Online Tumbleweed Sales and Service:

Tumbleweeds For Sale.
Find a tumbleweed to decorate with or just read about the great western tumbleweed. Videos, Photos, and Histories.

http://www.rawhidestudios.com/tumbleweeds/
Hmmm... These guys spray theirs with stain and polyurethane. That is unnatural. In the wild, tumbleweeds are not shiny or dark. They're almost whitish when they're dry, and are DRY. Interesting idea. I guess it makes them last longer, and if someone's going to pay FedEx prices for a 3' tumbleweed, I guess they would like it to last a while. They do have a photo of a tumbleweed posed on a treestump, and it looks dry and whitish. It would make no sense at all to oil and plasticize a tumbleweed that wasn't bought and paid for yet.

http://www.prairietumbleweedfarm.com/ These folks are selling Christian tumbleweeds (fish & cross marked site), and *organic* tumbleweeds. Not like those pesticide-laden tumbleweeds you get from... HEY. No human ever has fertilized tumbleweeds. It will probably kill them. They like sand and adversity. They like martyrdom. Like Christians. They're prickly and thorny, like any Christians who might complain about this paragraph will be.

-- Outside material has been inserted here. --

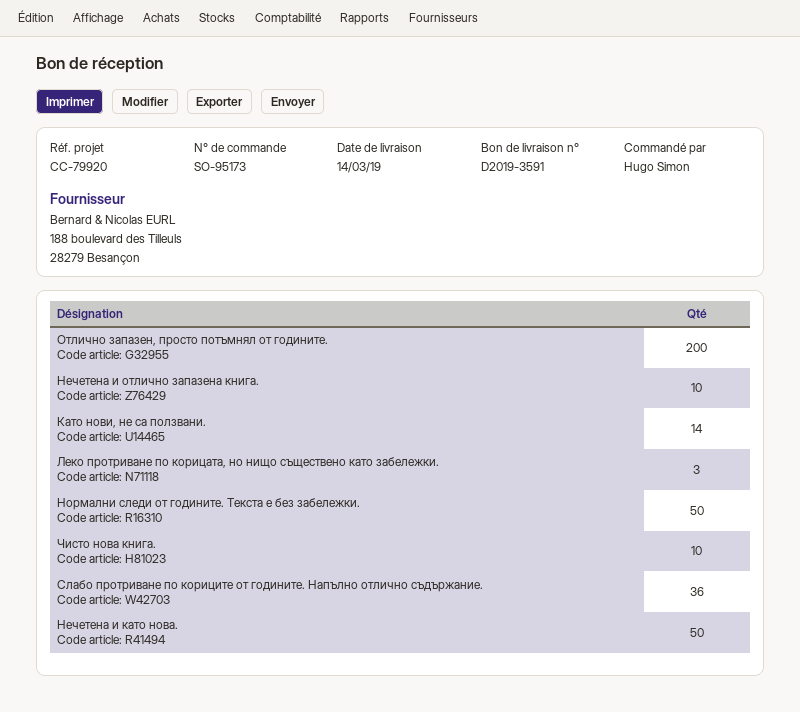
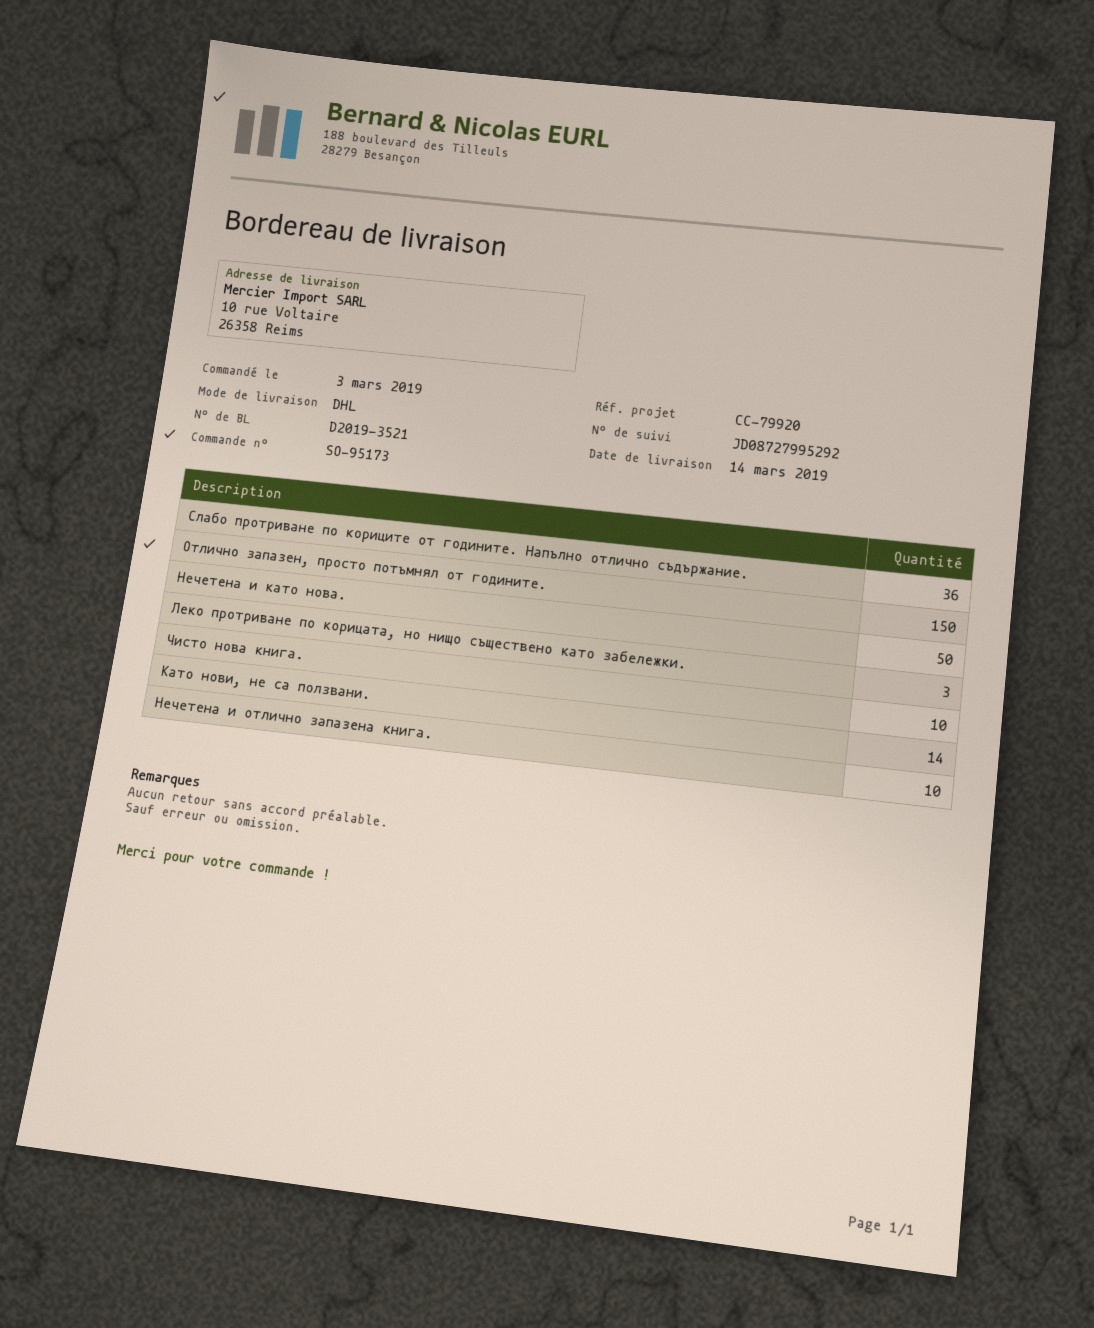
delivery note number: D2019-3591 -> D2019-3521
Отлично запазен, просто потъмнял от годините.: 200 -> 150
Нормални следи от годините. Текста е без забележки.: 50 -> none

http://www.texastumbleweedfarm.com/
Another Christian tumbleweed site, this one in Texas,and this one also will sell you cotton (so you can see it in the boll and take the seeds out yourself, which is fun) and devil's claw! Devil's claw is a cool seed pod. It's BIG, and if you step on or in it, it can wrap around your ankle. I saw my first one in West Texas when I was a teenager, and it was sitting in the middle of a dirt road near Rotan, looking like a big SCARY bug. There's one in the natural science museum in Albuquerque (in the kids' hands-on room, in the "what the heck is THAT!?" area). These aren't expensive. I might buy some for my kids to scare their friends with. We could make a mobile.

Here's their photo page with green, grown and seedling tumbleweed photos.


News Articles about Tumbleweeds

Using tumbleweeds to help neutralize or deplete uranium?!
http://www.sciencenetlinks.org/sci_update.cfm?DocID=248
Not very interesting.

Very interesting: http://www.businessweek.com/smallbiz/0003/ep3666038.htm
An article about the third-listed sales site above, about the origin and surprise success.


None of the Above

Tumbleweed's Resources for Learning Japanese
http://users.tmok.com/~tumble/japlan.html
Yeah, it has nothing to do with tumbleweeds, but still... [Wait... come to think of it, that #3 sales link above has an option to read the page in Japanese. Maybe they sell a lot of tumbleweeds to Japan. Can you imagine what that would cost to ship!? And it's not the weight of the tumbleweed, which is nearly nothing. It's the size of the box!]